Here is the story that can be understood from Becker’s Form 4, the one showing stock sales worth $3.6 million on Feb. 27.
At the beginning of the day, Becker owned 92,552 Silicon Valley Bank securities in the form of common stock. Common stock is the typical type of security routinely traded on stock exchanges. Each of these securities represents an ownership share of the firm.
Becker exercised options to buy Silicon Valley Bank common stock at a price of $105 each, and he bought a total of 12,451 shares. An option is a contract between the firm and an employee, often an executive, that allows the employee to purchase company shares at a set price by a certain date. In this case, Becker’s option to buy the shares at $105 apiece would have expired on May 2.
“Executives routinely wait until their options are about to expire before they exercise them,” Davidson says.
The same day Becker acquired the $1.3 million worth of Silicon Valley Bank stock, he sold them on a stock exchange at a price of around $285 per share.
This sale of 12,451 Silicon Valley Bank shares was worth $3.6 million. Subtracting the acquisition cost of $1.3 million, we arrive at a pre-tax profit of $2.3 million. Becker began the day with 92,552 in Silicon Valley Bank common stock, and ended the day holding the same amount.
Here is another important thing to know, noted at the bottom of the filing: Becker put this trade into motion on Jan. 26, 2023. The trade was made Feb. 27, nine business days before the bank failed, but the plan to purchase the options and sell them was set 31 business days in advance of the collapse.
This trade was made ahead of time using a Rule 10b5-1 trading plan. This type of plan is meant to serve as an affirmative defense against insider trading allegations. Executives can and often do put these plans into motion months or years before stock sales happen.

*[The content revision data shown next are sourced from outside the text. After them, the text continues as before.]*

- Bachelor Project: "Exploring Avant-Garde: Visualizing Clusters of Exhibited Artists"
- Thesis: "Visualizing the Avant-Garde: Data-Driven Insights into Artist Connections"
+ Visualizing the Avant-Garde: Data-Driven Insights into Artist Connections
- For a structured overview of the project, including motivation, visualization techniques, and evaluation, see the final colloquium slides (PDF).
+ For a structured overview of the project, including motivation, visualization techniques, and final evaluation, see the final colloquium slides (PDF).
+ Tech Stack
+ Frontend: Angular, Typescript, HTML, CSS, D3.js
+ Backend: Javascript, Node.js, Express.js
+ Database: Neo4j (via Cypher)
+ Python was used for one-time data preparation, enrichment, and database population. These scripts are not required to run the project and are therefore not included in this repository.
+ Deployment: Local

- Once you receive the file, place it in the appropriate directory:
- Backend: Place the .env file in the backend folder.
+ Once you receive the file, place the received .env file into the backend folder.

Imagine a situation in which an executive moved ahead on Jan. 1, 2022 with a Rule 10b5-1 trading plan that says she will sell 5,000 in common stock two years later, on Jan. 1, 2024. In December 2023, her company announces a major acquisition that sends stock prices soaring. Weeks later, she makes a tidy profit. The executive can point to the trading plan as evidence the stock sale was adopted well before the acquisition.
Davidson stresses that intent is nearly impossible to determine on the basis of a single filing. Again, intent is the main thing when it comes to prosecuting insider trading: What is the overriding reason the executive made a trade? Becker’s options were due to expire soon, Davidson notes.
Also notable is that the Securities and Exchange Commission recently changed the parameters for a Rule 10b5-1 trading plan. These changes apply to trading plans made after April 1, 2023, and require directors and officers to separate the adoption and execution of a trading plan by at least 90 days.
This means Becker’s trading plan, with about one month between adoption and execution, would not have been allowed if it had been adopted just a few weeks later.
“It’s very difficult to infer intent without looking at a broader set,” Davidson says. “How many Form 4s have people been filing? How many shares are they trading?”
EDGAR search results show leaders at Silicon Valley Bank have filed more than 500 insider trading reports since January 2018. Here are a few outstanding questions about these reports worth exploring:
- How does the volume of transactions compare to other similarly sized banks?
- What is the dollar breakdown of stock purchases and sales within those over 500 insider trading reports?
- Which executives have traded the most and profited the most, and when?
- Was there a flurry of insider trading after July 2022, when the Federal Reserve Bank of San Francisco began closely reviewing Silicon Valley Bank governance practices?